* **DATA UNDER STUDY**:
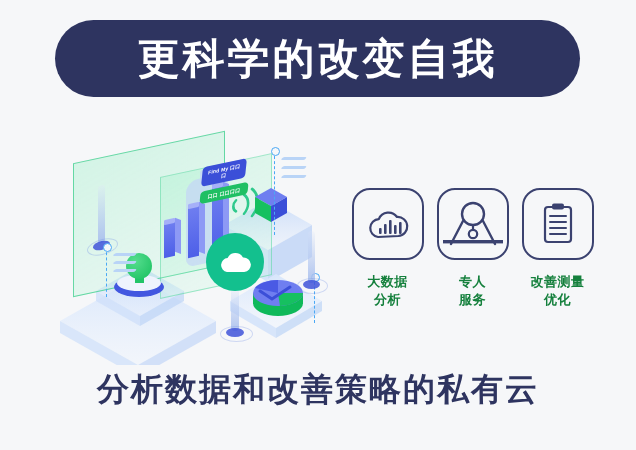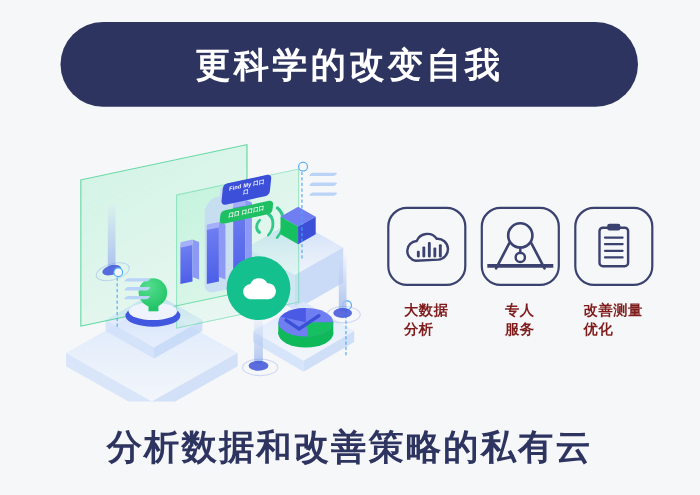"更科学的改变自我" .banner-text { font-size: 32px -> 42px }
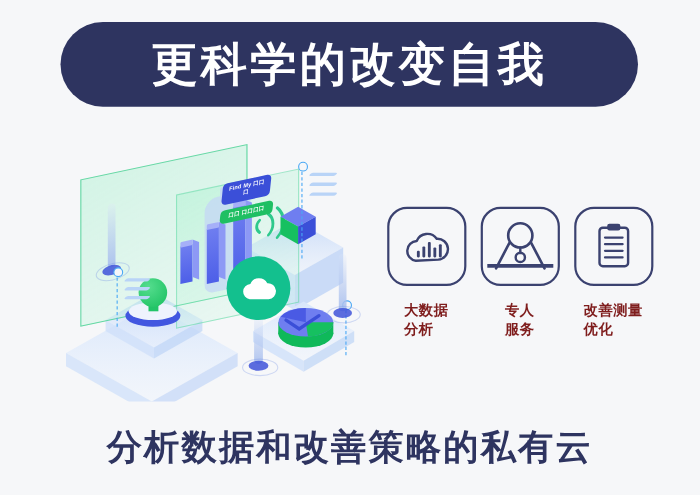"大数据" .feature-label { color: #7f1d1d -> #15803d; text-align: none -> center }
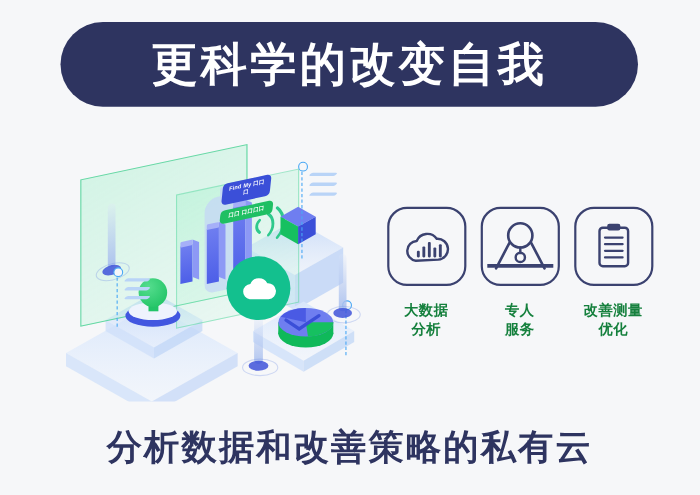"分析数据和改善策略的私有云" .tagline { top: 385px -> 368px }
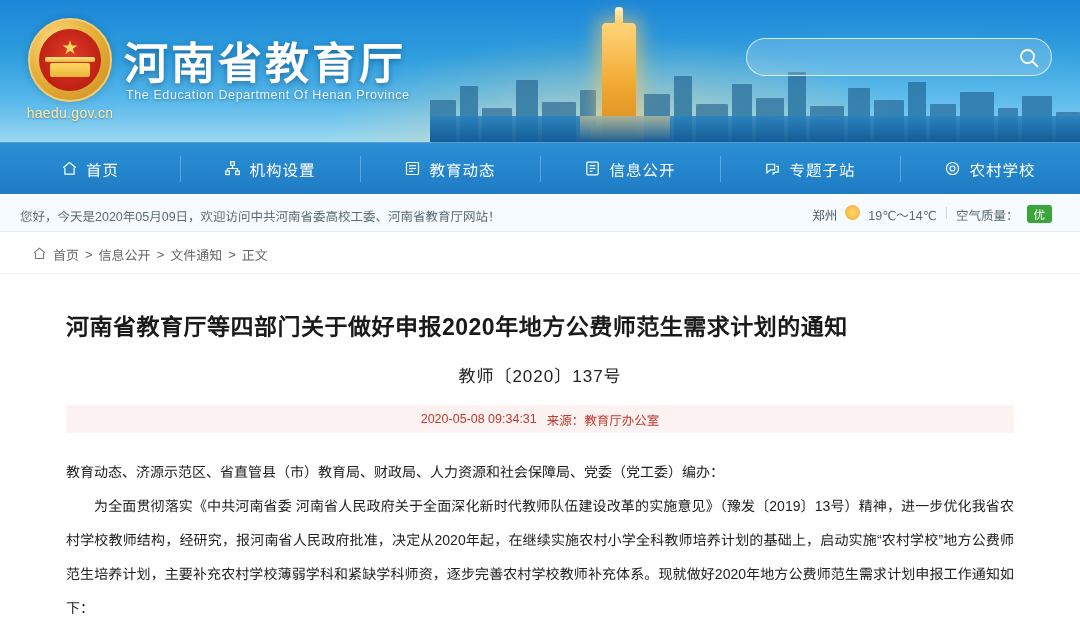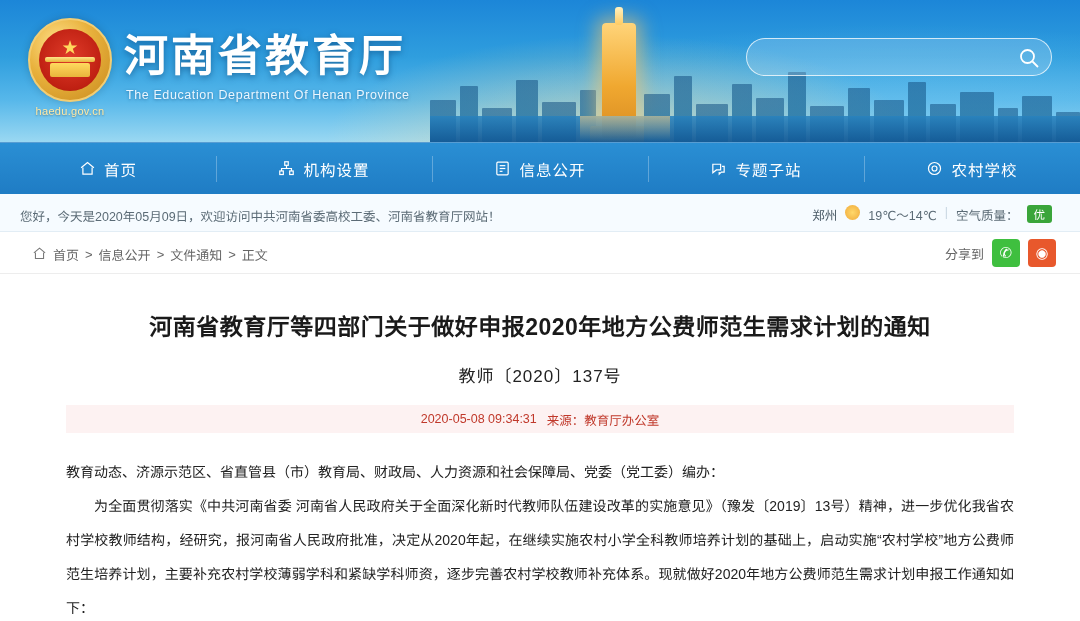"河南省教育厅" .title-cn { top: 20px -> 28px }
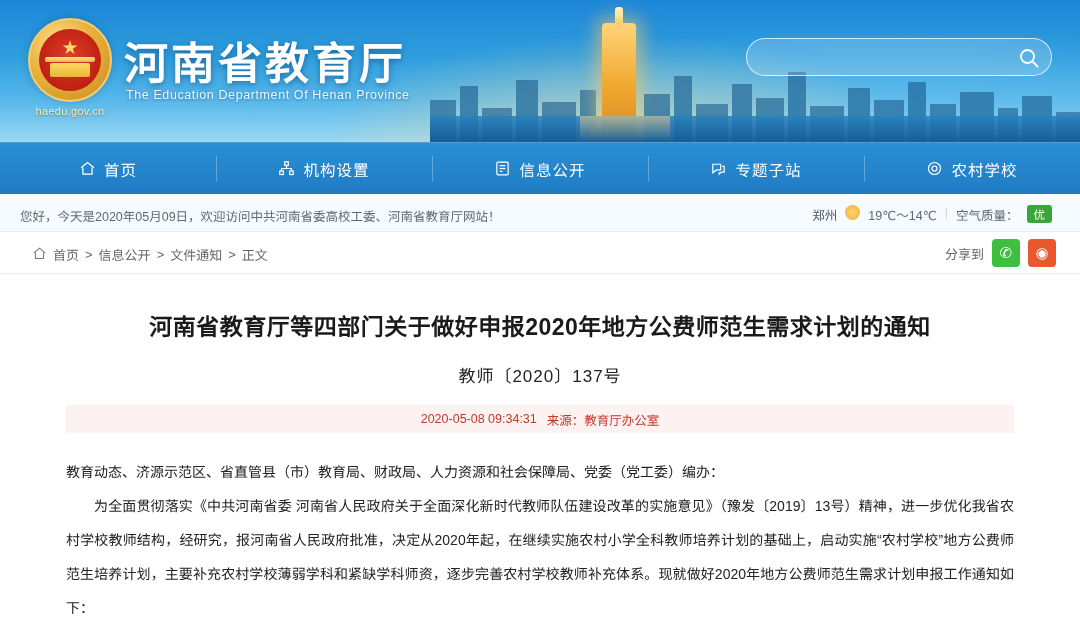"haedu.gov.cn" .domain { font-size: 11px -> 14px }
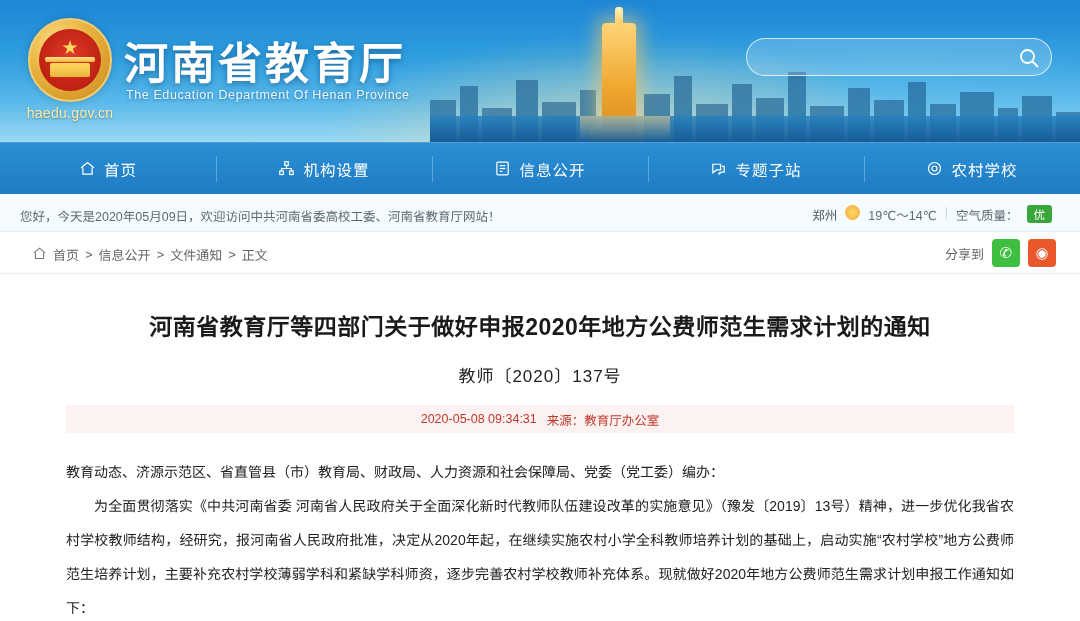"教育动态" div.nav-item { html: none -> <div> <span> <svg> <rect></rect> <line></line> <line></line> <line></line> </svg> </span> <span>教育动态</span> </div> }
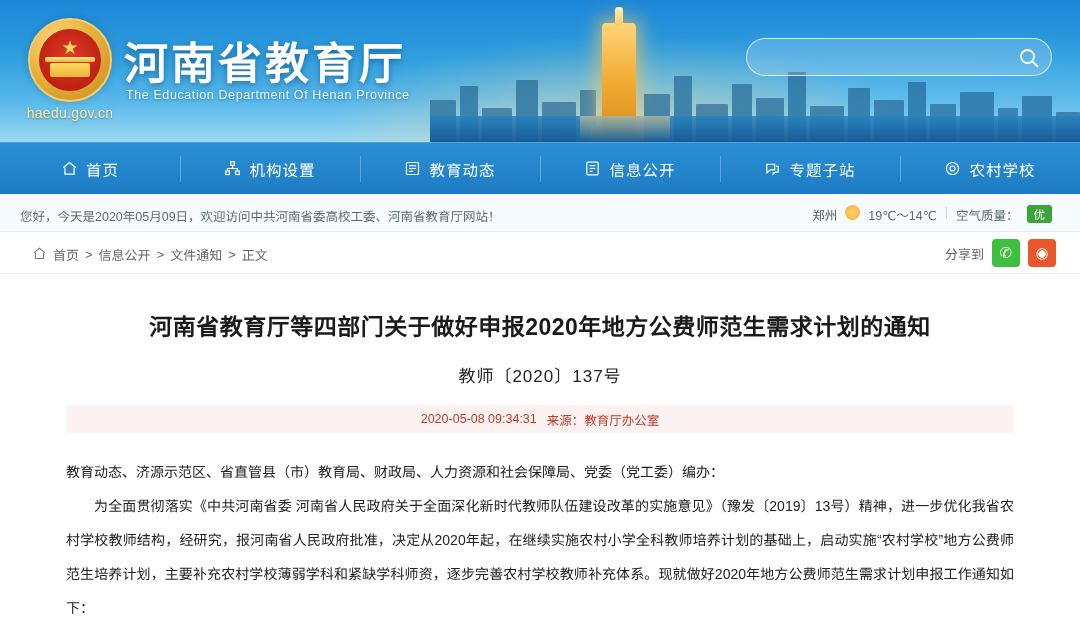"分享到" div.share { html: <div> <span>分享到</span> <span>✆</span> <span>◉</span> </div> -> none }
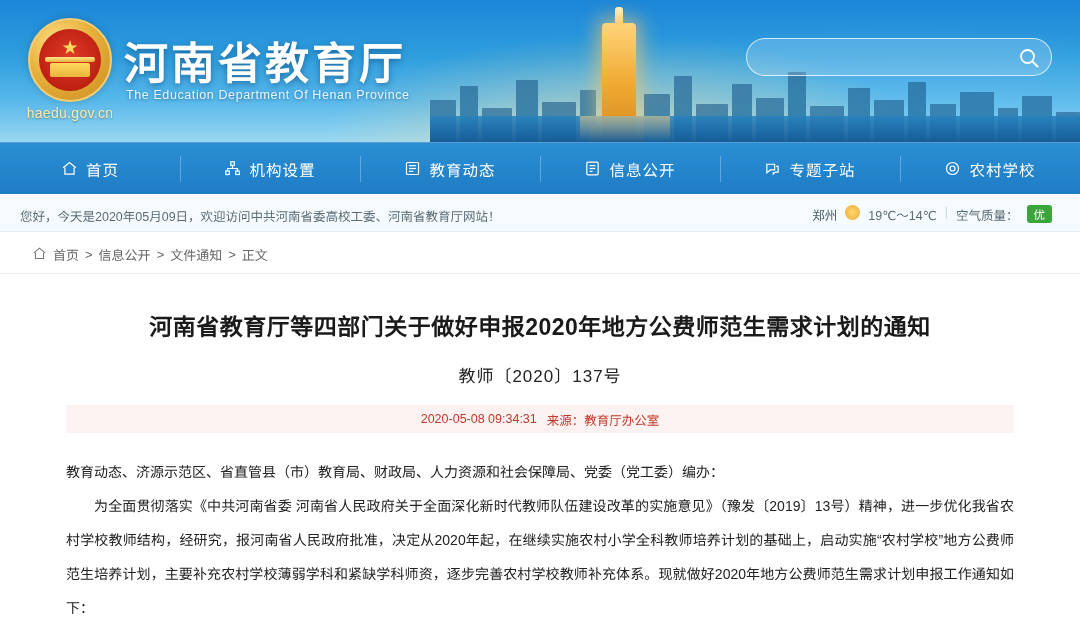"河南省教育厅等四部门关于做好申报2020年地方公费师范生需求计划的通知" .art-title { text-align: center -> left }
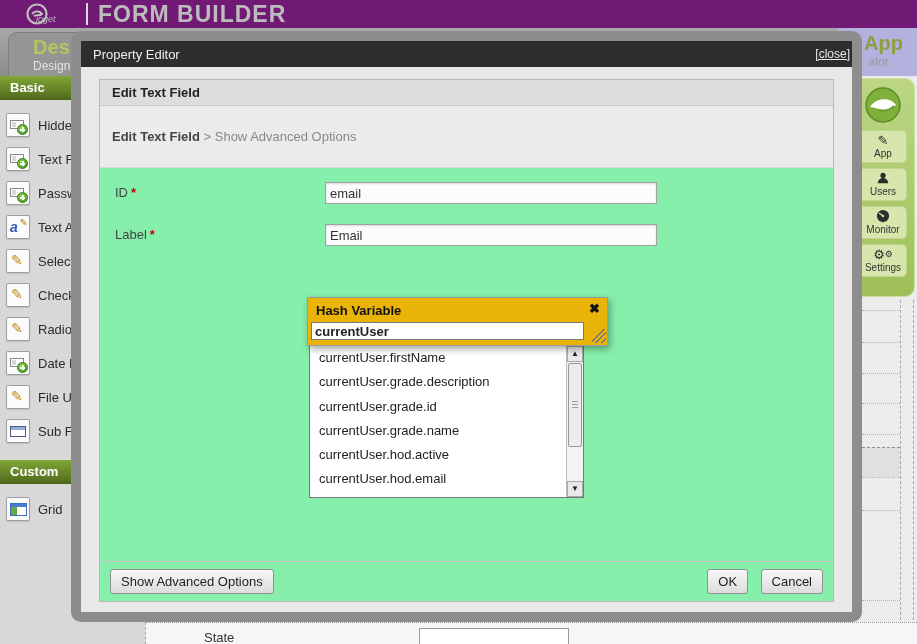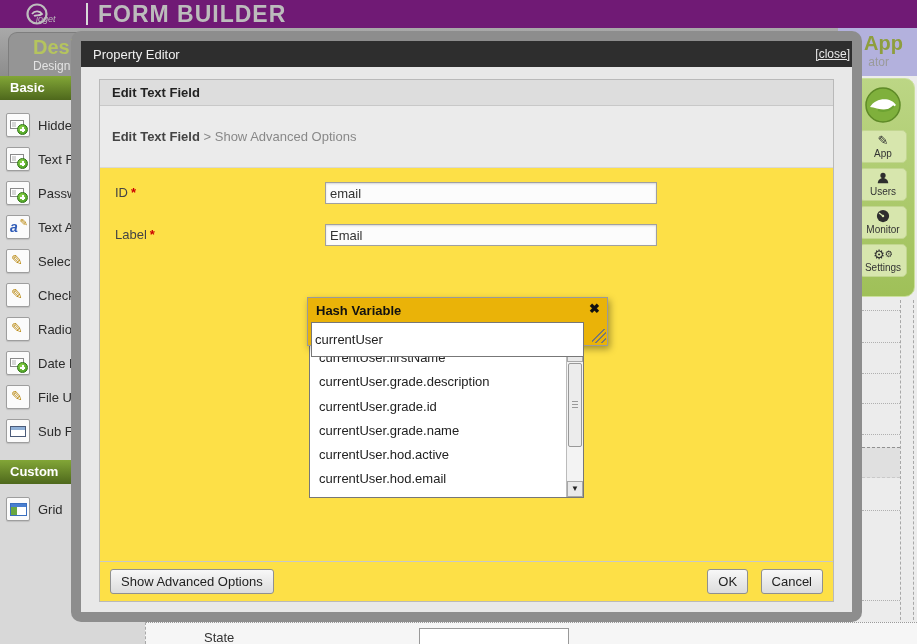"Edit Text Field" .content-box { background: #fde047 -> #86efac }
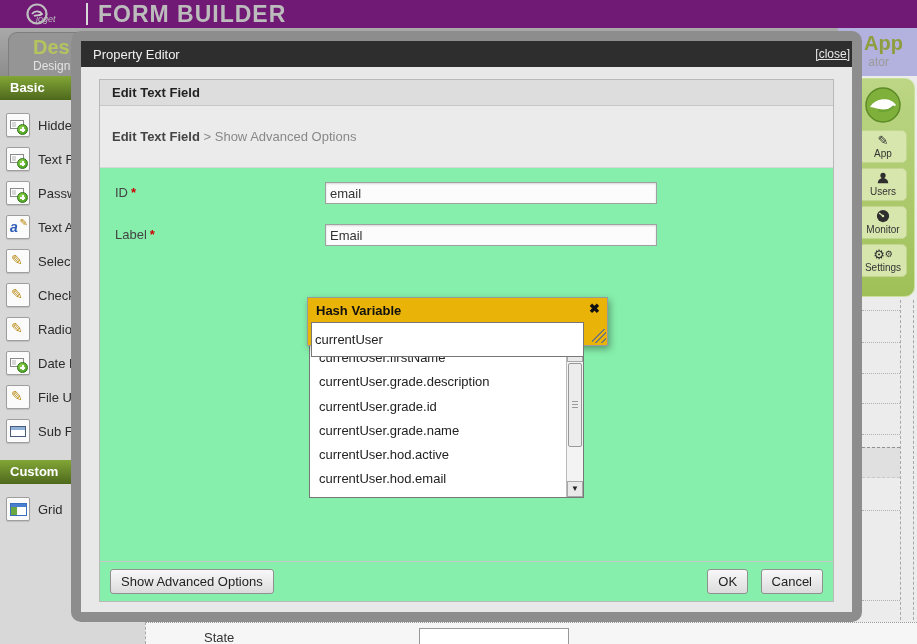"currentUser" .hv-input { font-weight: none -> bold; height: 35px -> 18px }
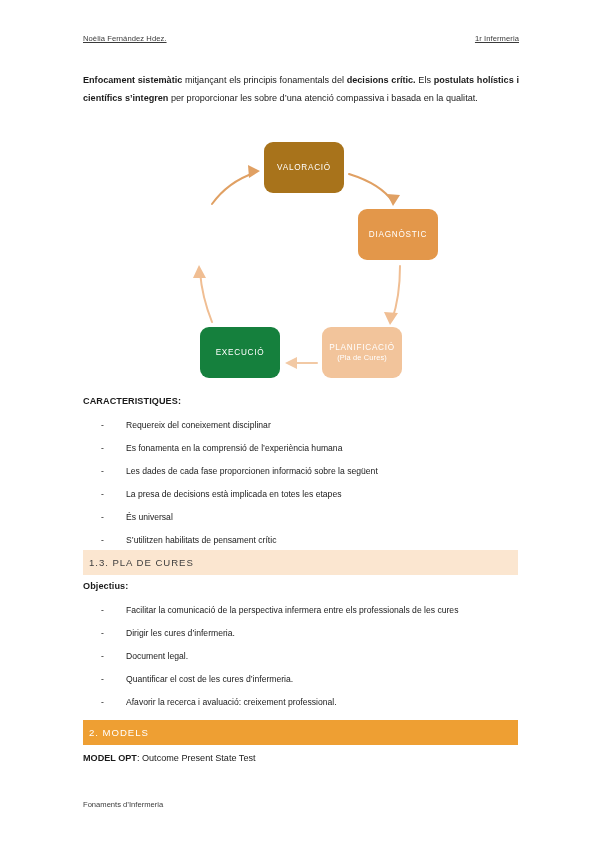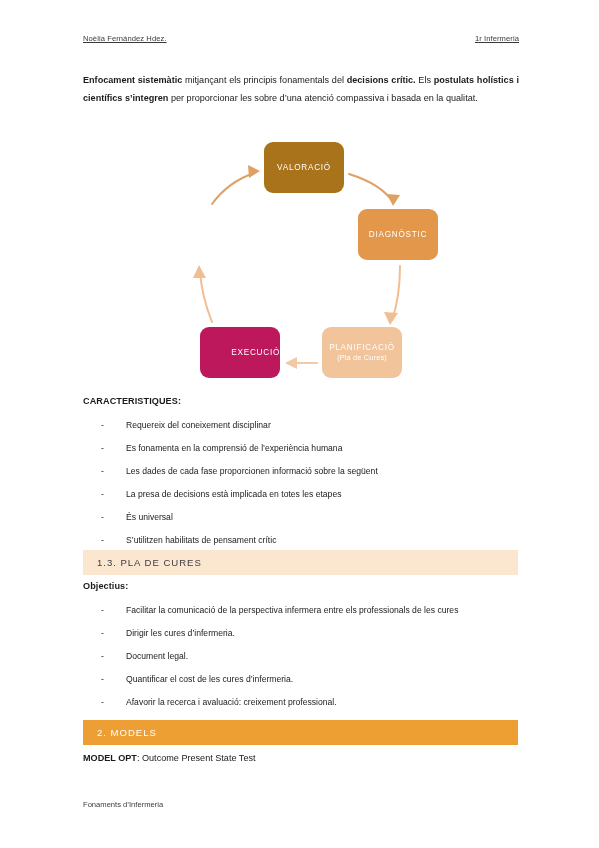"EXECUCIÓ" .node-execucio { align-items: flex-end -> none; background: #be185d -> #15803d }
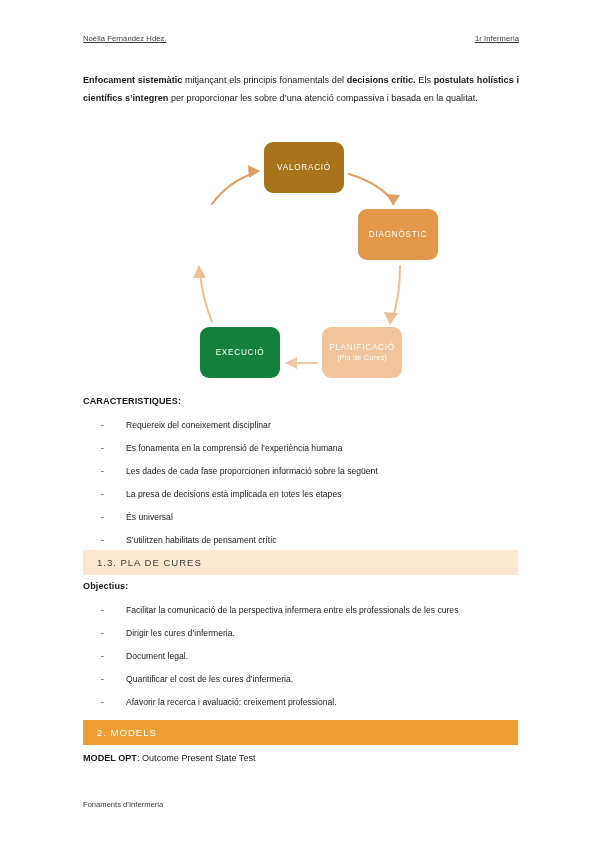"1.3. PLA DE CURES" .band { padding-left: 14px -> 6px }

* **EXERCISE REQUIREMENTS**: Up to and including the last line of the listing, starting at the line with "text-align: center ->", extract every line exactly and leave out the pictures.

* **REPLY**:
"河南省教育厅等四部门关于做好申报2020年地方公费师范生需求计划的通知" .art-title { text-align: center -> left }
"Edit Text Field" .content-box { background: #fde047 -> #86efac }
"currentUser" .hv-input { font-weight: none -> bold; height: 35px -> 18px }
"EXECUCIÓ" .node-execucio { align-items: flex-end -> none; background: #be185d -> #15803d }
"1.3. PLA DE CURES" .band { padding-left: 14px -> 6px }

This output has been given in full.